## Activity
Lines from the line with "total: 66.24 -> 66.80" to the line with "Add self-driving AI" in the entries below, and only those, must be output exactly, with both ends included.

## Records
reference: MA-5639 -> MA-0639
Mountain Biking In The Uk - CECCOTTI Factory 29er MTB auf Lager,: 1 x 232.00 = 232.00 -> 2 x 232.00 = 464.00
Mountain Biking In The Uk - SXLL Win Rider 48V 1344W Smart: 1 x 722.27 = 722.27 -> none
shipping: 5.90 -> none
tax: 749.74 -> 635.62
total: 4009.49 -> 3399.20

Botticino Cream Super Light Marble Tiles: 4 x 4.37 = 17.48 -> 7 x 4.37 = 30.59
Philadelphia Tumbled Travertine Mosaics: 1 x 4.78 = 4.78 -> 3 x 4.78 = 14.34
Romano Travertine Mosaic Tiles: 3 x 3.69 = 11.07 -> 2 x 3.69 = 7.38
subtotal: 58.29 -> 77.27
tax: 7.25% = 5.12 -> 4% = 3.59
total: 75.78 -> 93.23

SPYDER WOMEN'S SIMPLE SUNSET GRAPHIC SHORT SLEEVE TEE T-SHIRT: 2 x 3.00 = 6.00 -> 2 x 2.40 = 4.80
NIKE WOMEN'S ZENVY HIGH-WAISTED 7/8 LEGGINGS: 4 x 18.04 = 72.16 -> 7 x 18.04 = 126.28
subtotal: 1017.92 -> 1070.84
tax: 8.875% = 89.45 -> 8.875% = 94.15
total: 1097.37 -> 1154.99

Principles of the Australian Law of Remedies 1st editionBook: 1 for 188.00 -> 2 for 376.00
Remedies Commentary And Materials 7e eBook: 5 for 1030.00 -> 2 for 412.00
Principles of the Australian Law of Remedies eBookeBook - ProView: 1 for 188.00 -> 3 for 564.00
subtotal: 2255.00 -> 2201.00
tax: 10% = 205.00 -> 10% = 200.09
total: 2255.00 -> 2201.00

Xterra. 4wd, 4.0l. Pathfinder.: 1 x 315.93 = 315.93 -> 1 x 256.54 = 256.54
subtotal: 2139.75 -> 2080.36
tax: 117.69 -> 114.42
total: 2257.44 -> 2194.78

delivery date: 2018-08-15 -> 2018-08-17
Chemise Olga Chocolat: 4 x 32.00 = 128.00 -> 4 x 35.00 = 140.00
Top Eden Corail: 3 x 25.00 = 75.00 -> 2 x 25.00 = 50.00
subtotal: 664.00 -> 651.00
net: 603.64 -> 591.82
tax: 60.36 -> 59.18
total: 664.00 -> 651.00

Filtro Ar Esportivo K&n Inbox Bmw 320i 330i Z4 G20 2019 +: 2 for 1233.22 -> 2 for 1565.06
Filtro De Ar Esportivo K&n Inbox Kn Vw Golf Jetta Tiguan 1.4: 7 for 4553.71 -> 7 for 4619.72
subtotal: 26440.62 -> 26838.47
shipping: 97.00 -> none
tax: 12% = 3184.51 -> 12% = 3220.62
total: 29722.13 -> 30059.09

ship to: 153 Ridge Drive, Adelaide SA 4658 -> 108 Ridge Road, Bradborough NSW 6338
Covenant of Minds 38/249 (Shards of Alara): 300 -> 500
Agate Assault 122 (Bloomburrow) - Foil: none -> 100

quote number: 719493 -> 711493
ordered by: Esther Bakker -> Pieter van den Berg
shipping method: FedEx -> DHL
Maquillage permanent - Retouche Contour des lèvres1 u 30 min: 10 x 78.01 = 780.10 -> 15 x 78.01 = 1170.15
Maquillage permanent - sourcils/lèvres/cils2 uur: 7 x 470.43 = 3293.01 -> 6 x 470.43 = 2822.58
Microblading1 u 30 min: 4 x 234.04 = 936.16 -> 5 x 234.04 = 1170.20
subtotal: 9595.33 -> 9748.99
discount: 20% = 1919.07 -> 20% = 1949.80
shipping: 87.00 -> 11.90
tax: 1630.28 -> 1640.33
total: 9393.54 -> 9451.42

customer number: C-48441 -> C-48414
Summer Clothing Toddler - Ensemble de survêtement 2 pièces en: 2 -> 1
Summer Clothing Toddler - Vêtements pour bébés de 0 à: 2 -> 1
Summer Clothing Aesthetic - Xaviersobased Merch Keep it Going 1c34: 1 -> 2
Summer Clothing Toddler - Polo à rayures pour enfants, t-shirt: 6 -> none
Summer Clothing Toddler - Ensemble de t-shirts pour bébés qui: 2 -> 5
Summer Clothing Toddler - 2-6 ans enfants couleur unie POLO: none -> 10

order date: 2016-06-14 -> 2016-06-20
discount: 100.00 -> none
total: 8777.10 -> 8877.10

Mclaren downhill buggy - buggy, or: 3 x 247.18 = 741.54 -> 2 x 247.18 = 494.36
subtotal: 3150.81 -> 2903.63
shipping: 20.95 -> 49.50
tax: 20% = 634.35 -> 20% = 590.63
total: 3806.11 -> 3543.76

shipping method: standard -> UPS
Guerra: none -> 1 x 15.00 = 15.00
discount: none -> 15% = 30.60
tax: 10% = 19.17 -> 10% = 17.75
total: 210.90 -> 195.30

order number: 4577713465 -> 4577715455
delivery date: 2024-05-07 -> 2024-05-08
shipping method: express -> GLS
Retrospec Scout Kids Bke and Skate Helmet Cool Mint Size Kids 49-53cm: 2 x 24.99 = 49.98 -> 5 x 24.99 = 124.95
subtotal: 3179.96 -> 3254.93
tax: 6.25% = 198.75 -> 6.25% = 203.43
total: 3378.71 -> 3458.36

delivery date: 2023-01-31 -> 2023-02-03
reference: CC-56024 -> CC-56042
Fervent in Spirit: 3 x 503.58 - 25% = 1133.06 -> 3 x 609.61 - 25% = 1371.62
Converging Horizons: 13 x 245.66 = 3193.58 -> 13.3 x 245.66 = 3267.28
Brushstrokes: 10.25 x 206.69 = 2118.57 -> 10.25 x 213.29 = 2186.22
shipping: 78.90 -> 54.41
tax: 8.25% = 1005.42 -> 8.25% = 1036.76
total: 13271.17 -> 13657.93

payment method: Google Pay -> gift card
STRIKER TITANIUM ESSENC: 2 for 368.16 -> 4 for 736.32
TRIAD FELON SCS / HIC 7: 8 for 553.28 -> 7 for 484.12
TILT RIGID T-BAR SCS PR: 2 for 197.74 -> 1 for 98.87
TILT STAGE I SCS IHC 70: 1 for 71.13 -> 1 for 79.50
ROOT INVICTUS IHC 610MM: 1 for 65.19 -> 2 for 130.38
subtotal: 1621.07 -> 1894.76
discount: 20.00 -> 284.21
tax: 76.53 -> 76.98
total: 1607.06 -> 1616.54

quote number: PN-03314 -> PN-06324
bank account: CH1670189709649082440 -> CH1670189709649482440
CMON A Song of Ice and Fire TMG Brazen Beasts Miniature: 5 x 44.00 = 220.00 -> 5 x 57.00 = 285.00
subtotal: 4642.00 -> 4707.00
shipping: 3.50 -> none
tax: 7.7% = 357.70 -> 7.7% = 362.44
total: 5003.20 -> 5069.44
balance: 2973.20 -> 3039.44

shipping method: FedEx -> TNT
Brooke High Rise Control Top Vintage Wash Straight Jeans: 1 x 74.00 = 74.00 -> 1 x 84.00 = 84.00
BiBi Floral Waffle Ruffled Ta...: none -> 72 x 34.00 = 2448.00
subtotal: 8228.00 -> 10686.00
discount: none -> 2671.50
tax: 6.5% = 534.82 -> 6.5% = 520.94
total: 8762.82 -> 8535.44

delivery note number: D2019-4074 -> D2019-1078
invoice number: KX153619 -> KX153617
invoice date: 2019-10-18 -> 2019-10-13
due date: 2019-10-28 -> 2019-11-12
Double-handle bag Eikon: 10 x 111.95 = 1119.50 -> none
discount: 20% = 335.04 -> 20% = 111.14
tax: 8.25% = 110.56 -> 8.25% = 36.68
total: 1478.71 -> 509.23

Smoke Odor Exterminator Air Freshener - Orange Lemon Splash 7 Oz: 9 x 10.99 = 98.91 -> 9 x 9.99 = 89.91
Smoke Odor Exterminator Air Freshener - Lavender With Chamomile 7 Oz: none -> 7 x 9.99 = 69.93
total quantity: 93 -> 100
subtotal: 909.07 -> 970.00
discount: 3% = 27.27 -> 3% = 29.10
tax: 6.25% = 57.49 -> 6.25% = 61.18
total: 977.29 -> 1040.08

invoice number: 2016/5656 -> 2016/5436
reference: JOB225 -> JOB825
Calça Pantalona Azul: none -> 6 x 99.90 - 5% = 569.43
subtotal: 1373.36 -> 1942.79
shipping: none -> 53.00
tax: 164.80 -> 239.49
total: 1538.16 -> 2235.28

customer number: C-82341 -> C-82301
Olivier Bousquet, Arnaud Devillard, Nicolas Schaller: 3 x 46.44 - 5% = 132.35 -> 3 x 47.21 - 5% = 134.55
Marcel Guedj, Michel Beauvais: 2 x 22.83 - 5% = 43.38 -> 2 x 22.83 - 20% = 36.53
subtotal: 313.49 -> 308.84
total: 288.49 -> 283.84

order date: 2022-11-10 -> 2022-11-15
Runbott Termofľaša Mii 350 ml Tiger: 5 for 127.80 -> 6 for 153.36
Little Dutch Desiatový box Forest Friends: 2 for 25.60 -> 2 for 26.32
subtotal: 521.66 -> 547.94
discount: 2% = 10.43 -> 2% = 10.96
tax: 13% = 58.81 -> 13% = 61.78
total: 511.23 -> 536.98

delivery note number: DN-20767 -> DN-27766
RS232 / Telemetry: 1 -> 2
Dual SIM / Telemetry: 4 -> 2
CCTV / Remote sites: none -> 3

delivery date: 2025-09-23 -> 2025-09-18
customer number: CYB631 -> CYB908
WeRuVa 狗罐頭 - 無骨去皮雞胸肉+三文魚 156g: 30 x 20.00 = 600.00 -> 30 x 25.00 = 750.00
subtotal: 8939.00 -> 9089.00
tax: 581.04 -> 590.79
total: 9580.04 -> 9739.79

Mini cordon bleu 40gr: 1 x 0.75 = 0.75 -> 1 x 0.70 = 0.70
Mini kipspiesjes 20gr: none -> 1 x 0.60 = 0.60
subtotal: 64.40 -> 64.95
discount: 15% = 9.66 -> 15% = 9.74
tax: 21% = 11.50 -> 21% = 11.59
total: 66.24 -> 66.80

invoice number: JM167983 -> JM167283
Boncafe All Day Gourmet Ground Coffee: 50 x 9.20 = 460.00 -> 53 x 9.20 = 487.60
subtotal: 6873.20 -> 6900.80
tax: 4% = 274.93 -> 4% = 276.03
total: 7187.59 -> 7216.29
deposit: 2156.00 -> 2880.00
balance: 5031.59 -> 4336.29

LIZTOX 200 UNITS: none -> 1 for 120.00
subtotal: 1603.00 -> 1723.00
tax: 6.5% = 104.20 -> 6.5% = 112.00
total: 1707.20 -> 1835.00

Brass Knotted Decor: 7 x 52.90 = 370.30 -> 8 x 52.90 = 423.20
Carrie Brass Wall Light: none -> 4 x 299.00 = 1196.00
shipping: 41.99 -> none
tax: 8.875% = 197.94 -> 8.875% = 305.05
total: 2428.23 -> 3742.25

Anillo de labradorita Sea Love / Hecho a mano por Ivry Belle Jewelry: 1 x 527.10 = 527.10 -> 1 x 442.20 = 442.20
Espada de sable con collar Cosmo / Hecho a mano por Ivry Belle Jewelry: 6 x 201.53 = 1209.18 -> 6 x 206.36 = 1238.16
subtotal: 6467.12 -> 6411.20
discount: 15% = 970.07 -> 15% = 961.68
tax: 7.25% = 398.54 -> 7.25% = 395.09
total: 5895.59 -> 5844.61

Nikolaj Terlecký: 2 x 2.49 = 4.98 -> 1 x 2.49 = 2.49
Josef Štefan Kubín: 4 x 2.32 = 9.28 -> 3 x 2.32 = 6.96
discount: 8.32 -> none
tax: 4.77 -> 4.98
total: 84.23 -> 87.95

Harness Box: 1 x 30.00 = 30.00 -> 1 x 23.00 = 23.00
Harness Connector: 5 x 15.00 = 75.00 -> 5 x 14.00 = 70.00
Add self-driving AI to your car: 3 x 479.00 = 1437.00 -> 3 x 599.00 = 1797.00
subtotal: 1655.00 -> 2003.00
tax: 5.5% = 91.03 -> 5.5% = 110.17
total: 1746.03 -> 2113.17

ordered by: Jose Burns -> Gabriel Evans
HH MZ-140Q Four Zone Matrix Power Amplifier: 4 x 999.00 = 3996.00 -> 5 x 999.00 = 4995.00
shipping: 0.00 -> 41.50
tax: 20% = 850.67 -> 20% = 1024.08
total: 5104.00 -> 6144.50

## Answer to the exercise
total: 66.24 -> 66.80

invoice number: JM167983 -> JM167283
Boncafe All Day Gourmet Ground Coffee: 50 x 9.20 = 460.00 -> 53 x 9.20 = 487.60
subtotal: 6873.20 -> 6900.80
tax: 4% = 274.93 -> 4% = 276.03
total: 7187.59 -> 7216.29
deposit: 2156.00 -> 2880.00
balance: 5031.59 -> 4336.29

LIZTOX 200 UNITS: none -> 1 for 120.00
subtotal: 1603.00 -> 1723.00
tax: 6.5% = 104.20 -> 6.5% = 112.00
total: 1707.20 -> 1835.00

Brass Knotted Decor: 7 x 52.90 = 370.30 -> 8 x 52.90 = 423.20
Carrie Brass Wall Light: none -> 4 x 299.00 = 1196.00
shipping: 41.99 -> none
tax: 8.875% = 197.94 -> 8.875% = 305.05
total: 2428.23 -> 3742.25

Anillo de labradorita Sea Love / Hecho a mano por Ivry Belle Jewelry: 1 x 527.10 = 527.10 -> 1 x 442.20 = 442.20
Espada de sable con collar Cosmo / Hecho a mano por Ivry Belle Jewelry: 6 x 201.53 = 1209.18 -> 6 x 206.36 = 1238.16
subtotal: 6467.12 -> 6411.20
discount: 15% = 970.07 -> 15% = 961.68
tax: 7.25% = 398.54 -> 7.25% = 395.09
total: 5895.59 -> 5844.61

Nikolaj Terlecký: 2 x 2.49 = 4.98 -> 1 x 2.49 = 2.49
Josef Štefan Kubín: 4 x 2.32 = 9.28 -> 3 x 2.32 = 6.96
discount: 8.32 -> none
tax: 4.77 -> 4.98
total: 84.23 -> 87.95

Harness Box: 1 x 30.00 = 30.00 -> 1 x 23.00 = 23.00
Harness Connector: 5 x 15.00 = 75.00 -> 5 x 14.00 = 70.00
Add self-driving AI to your car: 3 x 479.00 = 1437.00 -> 3 x 599.00 = 1797.00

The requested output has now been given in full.